▶ [Activity]
Copy nothing from the entries below except the lines from the one containing "with hierarchical loading." through the one containing "Ops (Tracing/Config) [done]", and copy those exactly.

+ + + +

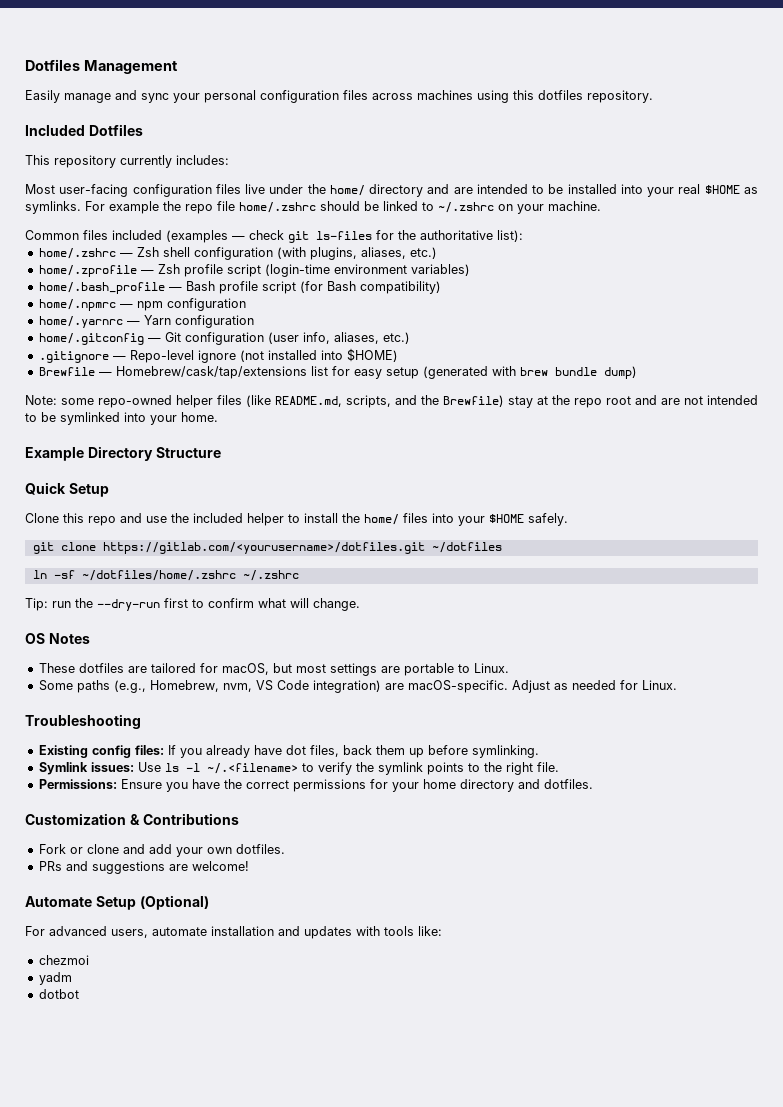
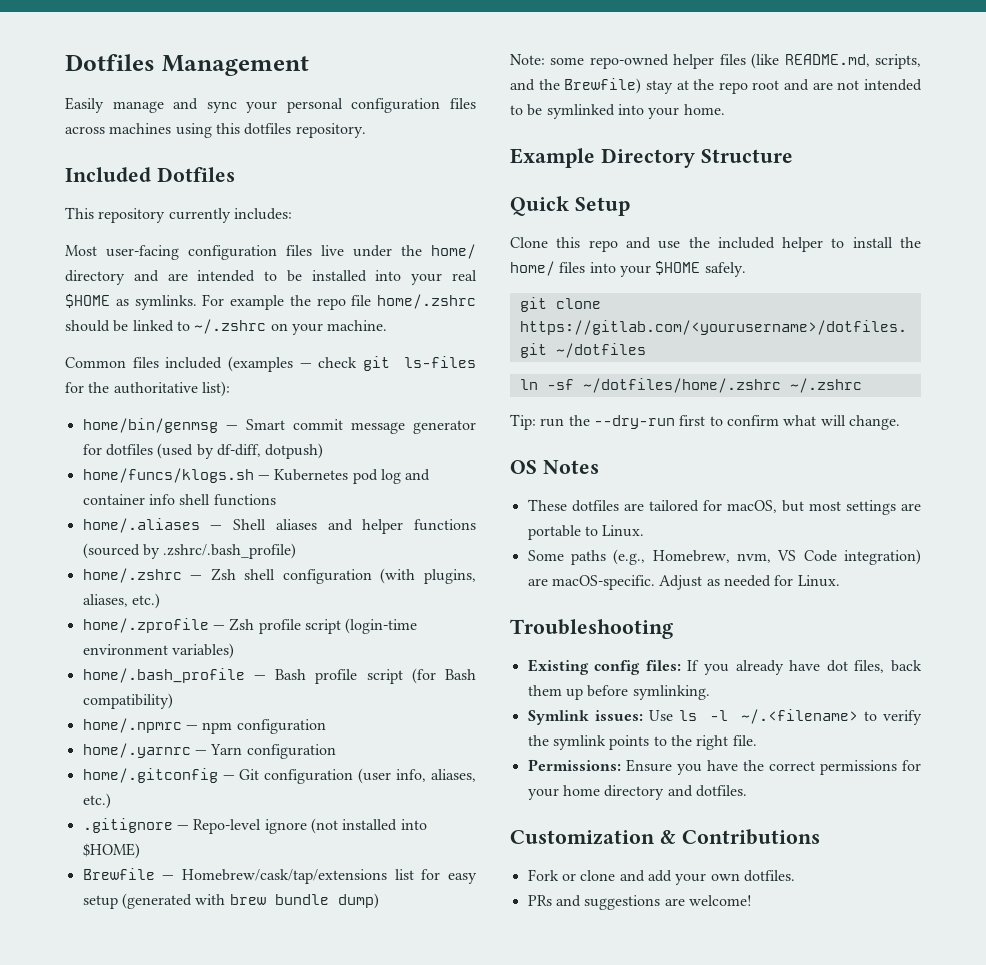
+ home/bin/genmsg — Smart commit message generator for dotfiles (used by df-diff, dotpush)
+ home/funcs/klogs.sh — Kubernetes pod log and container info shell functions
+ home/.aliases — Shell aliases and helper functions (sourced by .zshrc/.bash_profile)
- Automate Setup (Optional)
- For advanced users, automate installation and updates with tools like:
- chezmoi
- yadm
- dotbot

+ + + +

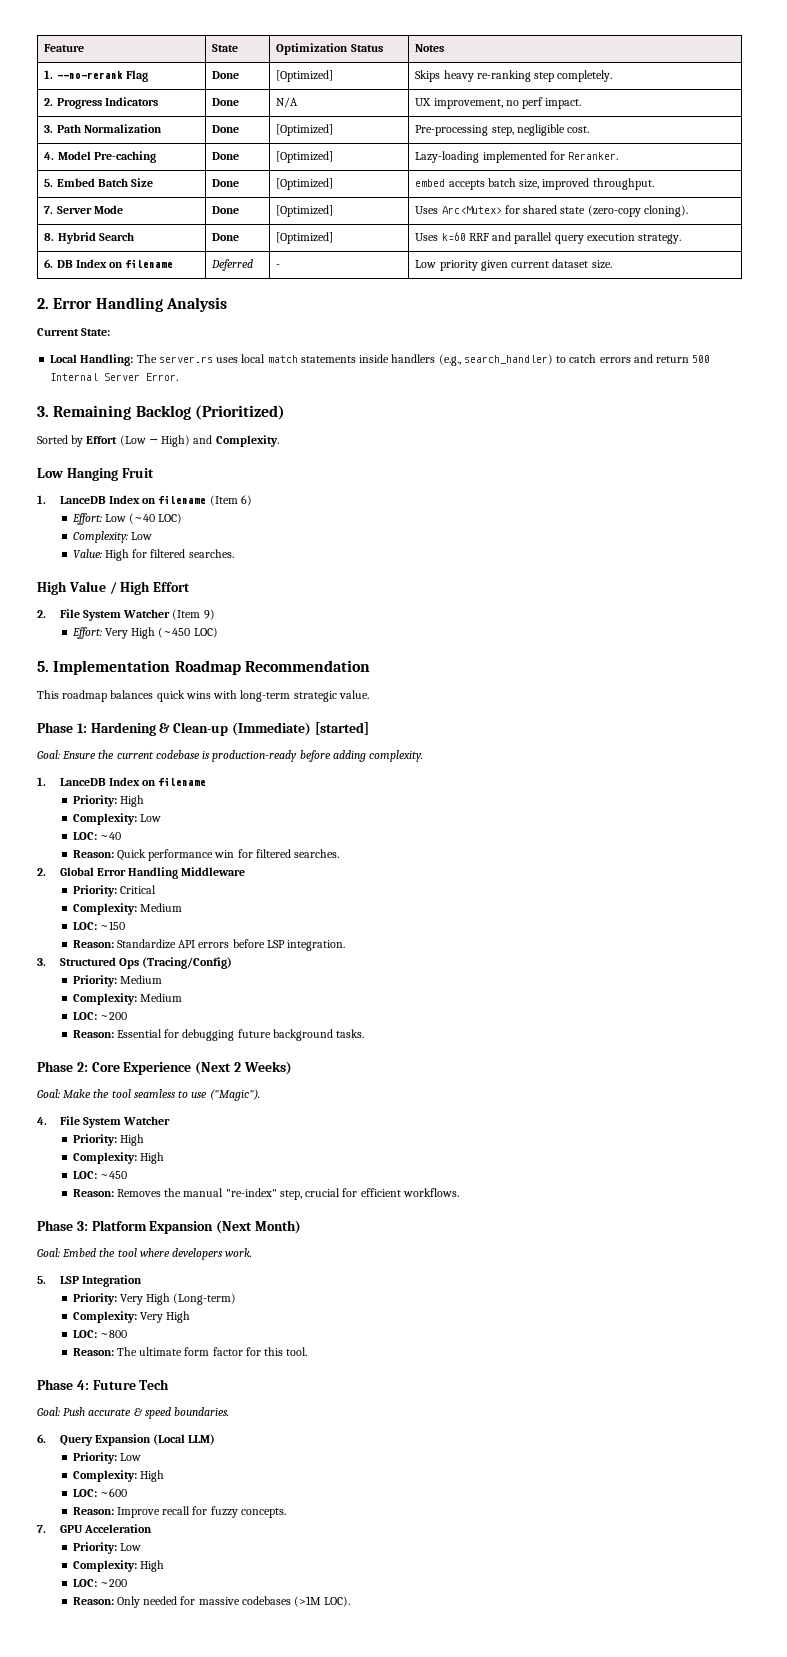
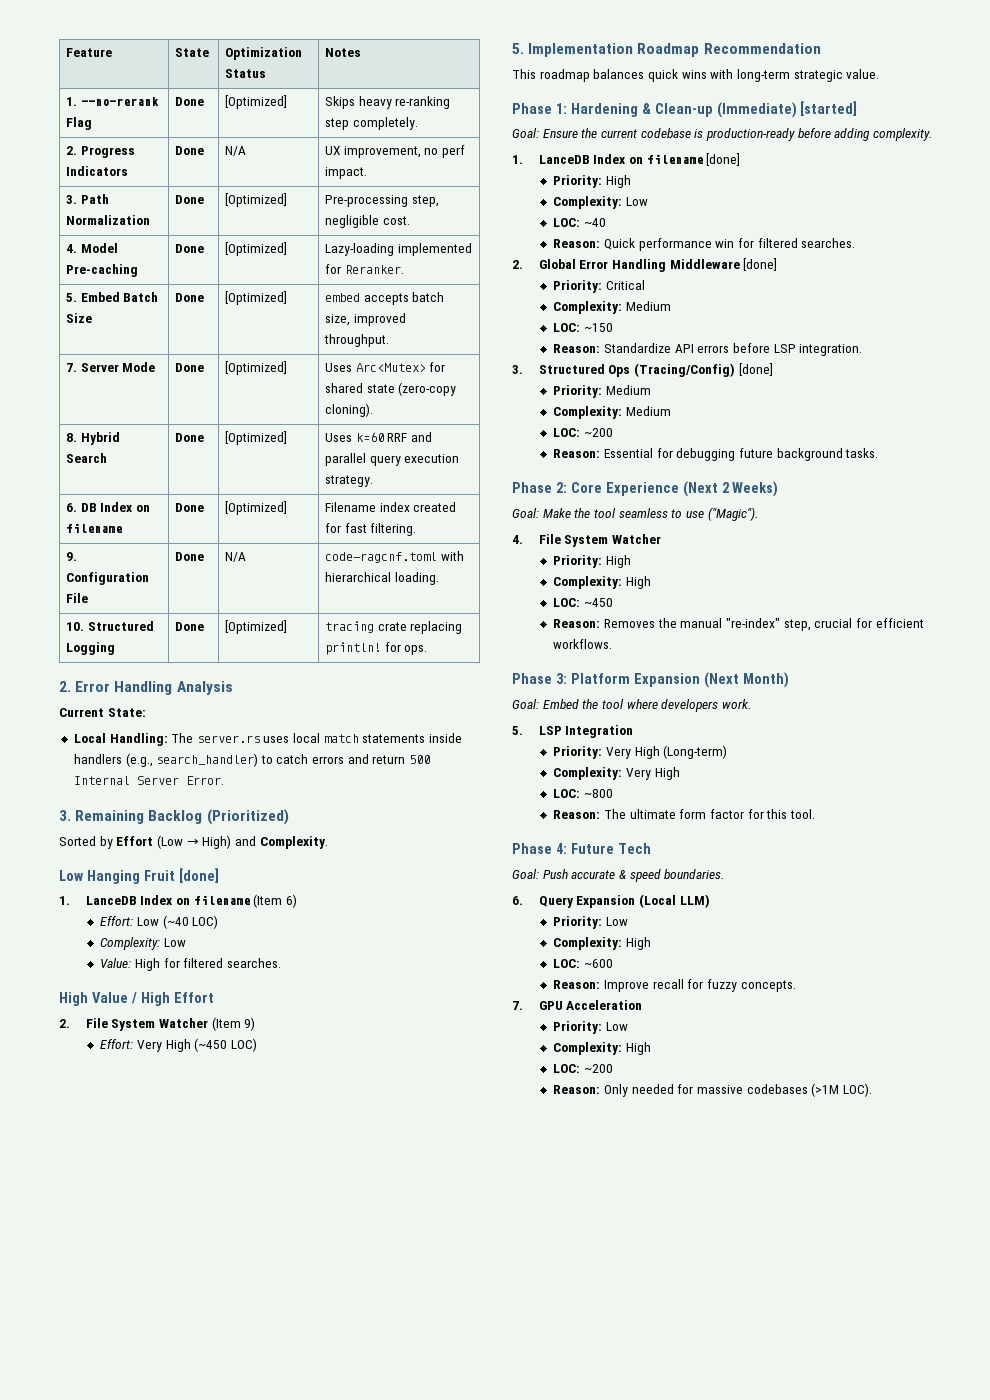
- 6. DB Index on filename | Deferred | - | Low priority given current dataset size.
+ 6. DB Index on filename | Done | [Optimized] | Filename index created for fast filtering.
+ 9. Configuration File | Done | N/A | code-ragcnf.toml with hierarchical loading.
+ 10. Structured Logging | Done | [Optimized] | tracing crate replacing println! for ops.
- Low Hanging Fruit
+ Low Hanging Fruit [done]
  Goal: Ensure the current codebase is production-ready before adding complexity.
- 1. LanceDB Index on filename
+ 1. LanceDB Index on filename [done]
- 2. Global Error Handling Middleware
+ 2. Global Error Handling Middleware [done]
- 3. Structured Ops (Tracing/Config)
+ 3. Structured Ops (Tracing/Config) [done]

+ + + +

▶ [Written response]
+ 9. Configuration File | Done | N/A | code-ragcnf.toml with hierarchical loading.
+ 10. Structured Logging | Done | [Optimized] | tracing crate replacing println! for ops.
- Low Hanging Fruit
+ Low Hanging Fruit [done]
  Goal: Ensure the current codebase is production-ready before adding complexity.
- 1. LanceDB Index on filename
+ 1. LanceDB Index on filename [done]
- 2. Global Error Handling Middleware
+ 2. Global Error Handling Middleware [done]
- 3. Structured Ops (Tracing/Config)
+ 3. Structured Ops (Tracing/Config) [done]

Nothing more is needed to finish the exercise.